Translates the sequence from nucleotide codes to amino acids.

isRNA()[source]

Returns True if the sequence is RNA sequence.

translateRNA(translation_table={'AAA': 'K', 'AAC': 'N', 'AAG': 'K', 'AAU': 'N', 'ACA': 'U', 'ACC': 'U', 'ACG': 'U', 'ACU': 'U', 'AGA': 'R', 'AGC': 'S', 'AGG': 'R', 'AGU': 'S', 'AUA': 'I', 'AUC': 'I', 'AUG': 'M', 'AUU': 'I', 'CAA': 'Q', 'CAC': 'H', 'CAG': 'Q', 'CAU': 'H', 'CCA': 'P', 'CCC': 'P', 'CCG': 'P', 'CCU': 'P', 'CGA': 'R', 'CGC': 'R', 'CGG': 'R', 'CGU': 'R', 'CUA': 'L', 'CUC': 'L', 'CUG': 'L', 'CUU': 'L', 'GAA': 'E', 'GAC': 'D', 'GAG': 'E', 'GAU': 'D', 'GCA': 'A', 'GCC': 'A', 'GCG': 'A', 'GCU': 'A', 'GGA': 'G', 'GGC': 'G', 'GGG': 'G', 'GGU': 'G', 'GUA': 'V', 'GUC': 'V', 'GUG': 'V', 'GUU': 'V', 'UAA': 'X', 'UAC': 'Y', 'UAG': 'X', 'UAU': 'Y', 'UCA': 'S', 'UCC': 'S', 'UCG': 'S', 'UCU': 'S', 'UGA': 'X', 'UGC': 'C', 'UGG': 'W', 'UGU': 'C', 'UUA': 'L', 'UUC': 'F', 'UUG': 'L', 'UUU': 'F'})[source]

Translates the sequence from nucleotide codes to amino acids.
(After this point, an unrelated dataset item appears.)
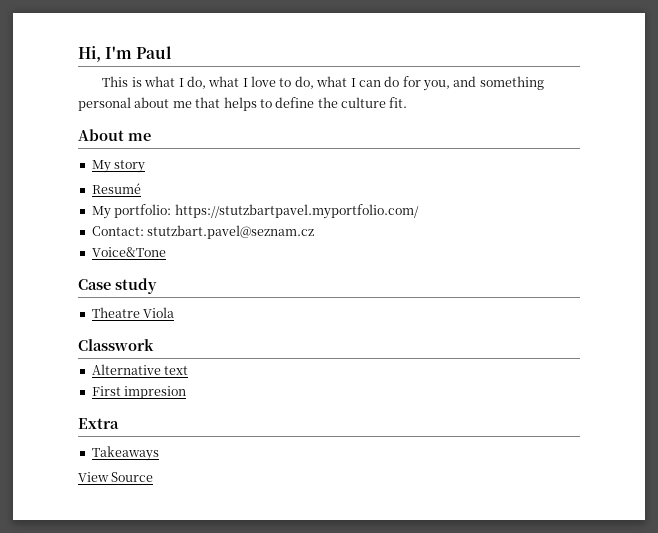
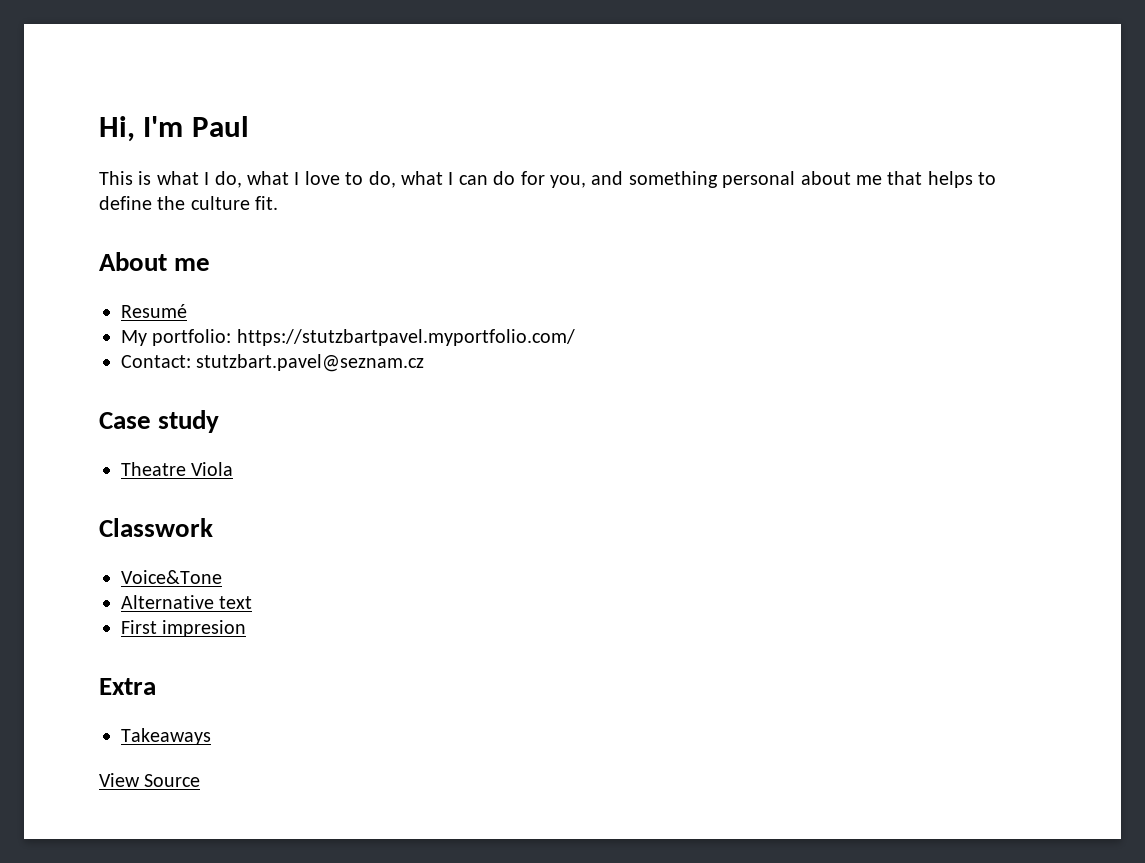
[91,160,146,173] // My story -> (211, 264) none
[91,247,166,257] // Voice&Tone -> (425, 363) none
(154, 345) none -> [121,570,222,584] // Voice&Tone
renumberResidues(start, incr, preserve_ins_codes=False)[source]
getValues(gapless=False)[source]

Returns a list of residue values.

isSortable(reference=None)[source]

Returns True if the sequence is sortable, False otherwise.

repair()[source]

Repairs the sequence by setting sequence-residue associations for all residues. Also, adds missing attributes (using default values) to the sequence.